* **EXERCISE**
Your answer is a number only: how many lines in the data below contain "block"?

* **RECORDED DATA**
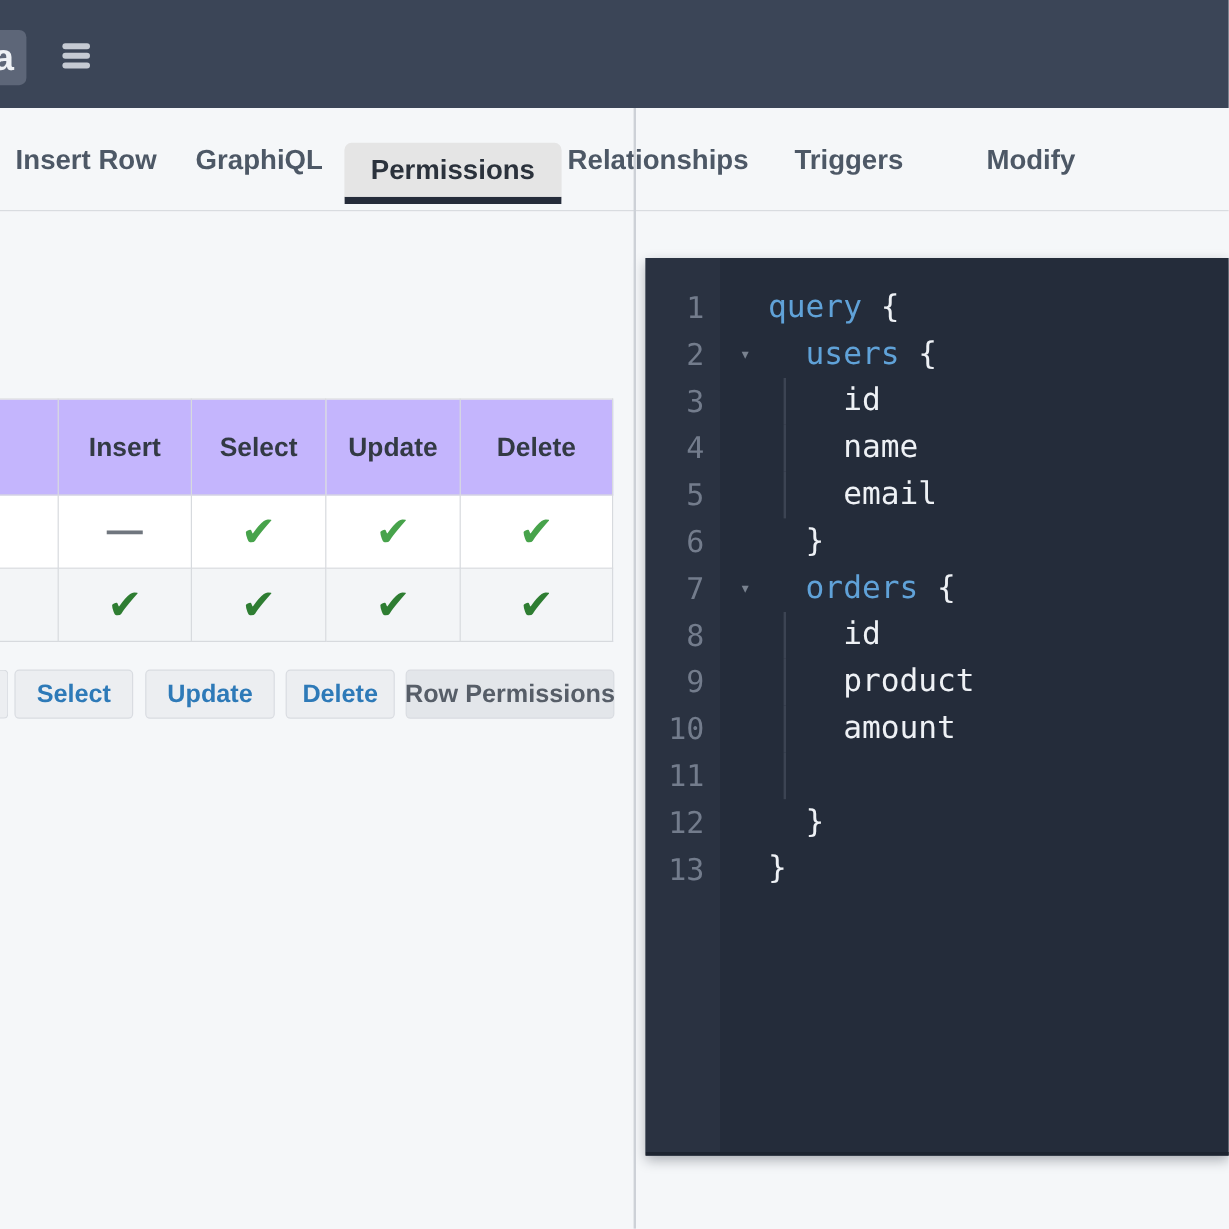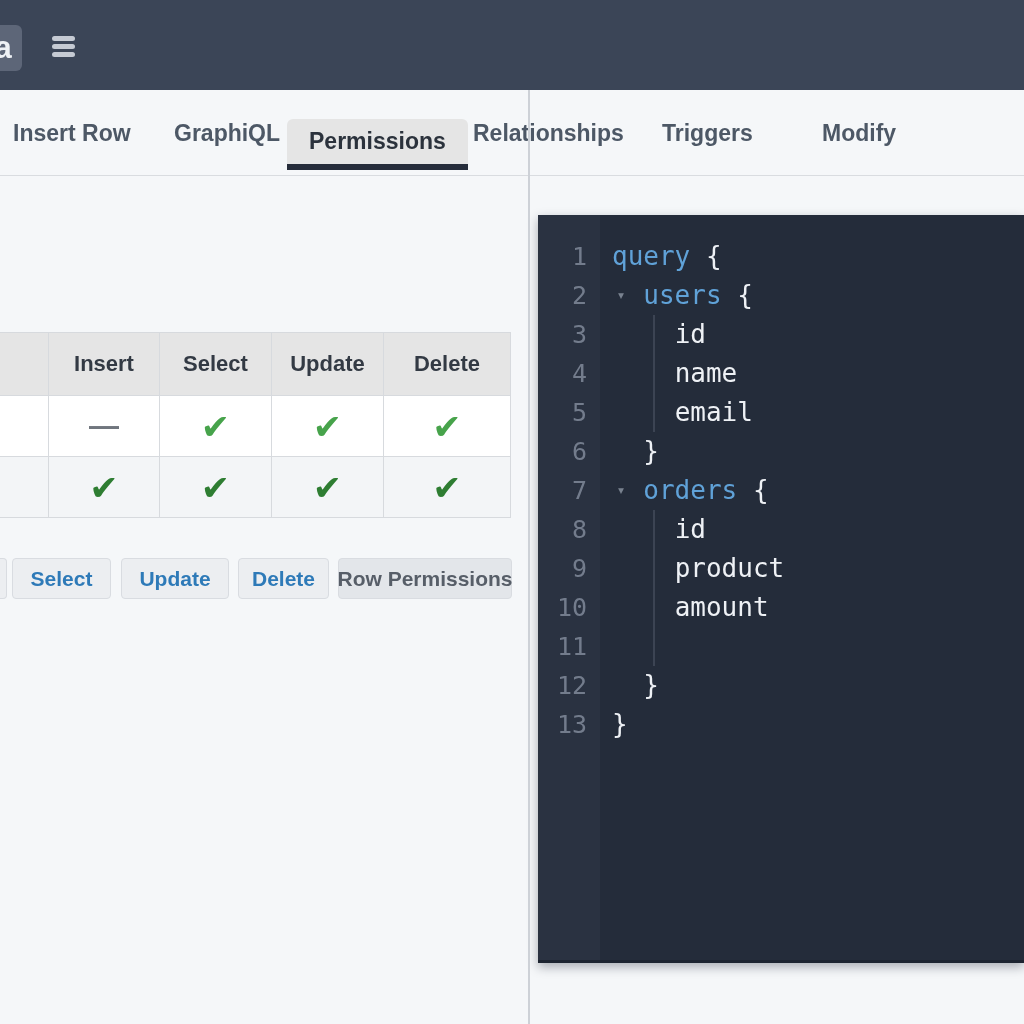--- a/index.html
+++ b/index.html
@@ -22,40 +22,40 @@
   .hamburger { position:absolute; left:52px; top:36px; width:23px; height:23px; cursor:pointer; }
   .hamburger span { display:block; height:4.5px; background:#c5cad3; border-radius:2.5px; margin-bottom:3.5px; }
 
   
   .tabbar { position:absolute; top:90px; left:0; right:0; height:86px; background:#f5f7f9; border-bottom:1px solid #d9dce0; z-index:1; }
   .tab {
     position:absolute; top:0; height:86px; display:flex; align-items:center;
     font-weight:bold; font-size:23px; color:#4d5866; cursor:pointer; white-space:nowrap;
   }
   .tab-insert-row { left:13px; }
-  .tab-graphiql { left:174px; }
+  .tab-graphiql { left:163px; }
   .tab-relationships { left:473px; }
   .tab-triggers { left:662px; }
   .tab-modify { left:822px; }
   .tab.active {
     left:287px; top:29px; height:51px; padding:0 22px;
     background:#e5e5e5; border-radius:6px 6px 0 0;
     border-bottom:6px solid #252c3a; color:#2b323c;
   }
 
   
   .divider-v { position:absolute; top:90px; bottom:0; left:528px; width:2px; background:#cdd1d7; z-index:6; }
 
   
   .perm-table {
     position:absolute; top:332px; left:-2px;
     border-collapse:collapse; background:#ffffff;
   }
   .perm-table th, .perm-table td { border:1.5px solid #d7dade; text-align:center; vertical-align:middle; }
-  .perm-table th { background:#e5e5e5; height:63px; font-size:22px; font-weight:bold; color:#333a44; }
+  .perm-table th { background:#c4b5fd; height:80px; font-size:22px; font-weight:bold; color:#333a44; }
   .perm-table td { height:61px; }
   .perm-table tr.r1 td { background:#ffffff; }
   .perm-table tr.r2 td { background:#f3f5f7; }
   .col-stub { width:50px; }
   .col-insert { width:111px; }
   .col-select { width:112px; }
   .col-update { width:112px; }
   .col-delete { width:127px; }
   .cell-glyph { display:inline-block; line-height:1; }
   .check1 { color:#47a34b; font-size:35px; }
@@ -89,21 +89,21 @@
   .num {
     flex:0 0 62px; width:62px; text-align:right; padding-right:13px;
     color:#737c8c; font-size:25px; position:relative; z-index:1;
   }
   .fold {
     position:absolute; left:70px; top:0; width:26px; height:39px;
     text-align:center; color:#79828f; font-size:15px; line-height:39px;
     z-index:2; cursor:pointer;
   }
   .code { white-space:pre; padding-left:12px; position:relative; z-index:1; }
-  .kw { color:#60a2d8; }
+  .kw { color:#60a2d8;margin-left:28px; }
   .line.g::after {
     content:""; position:absolute; left:115px; top:0; bottom:0;
     width:1.5px; background:#3c4453;
   }
 </style>
 </head>
 <body>
 
 <header class="navbar">
   <div class="logo-chip">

* **RESULT OF THIS EXERCISE**
2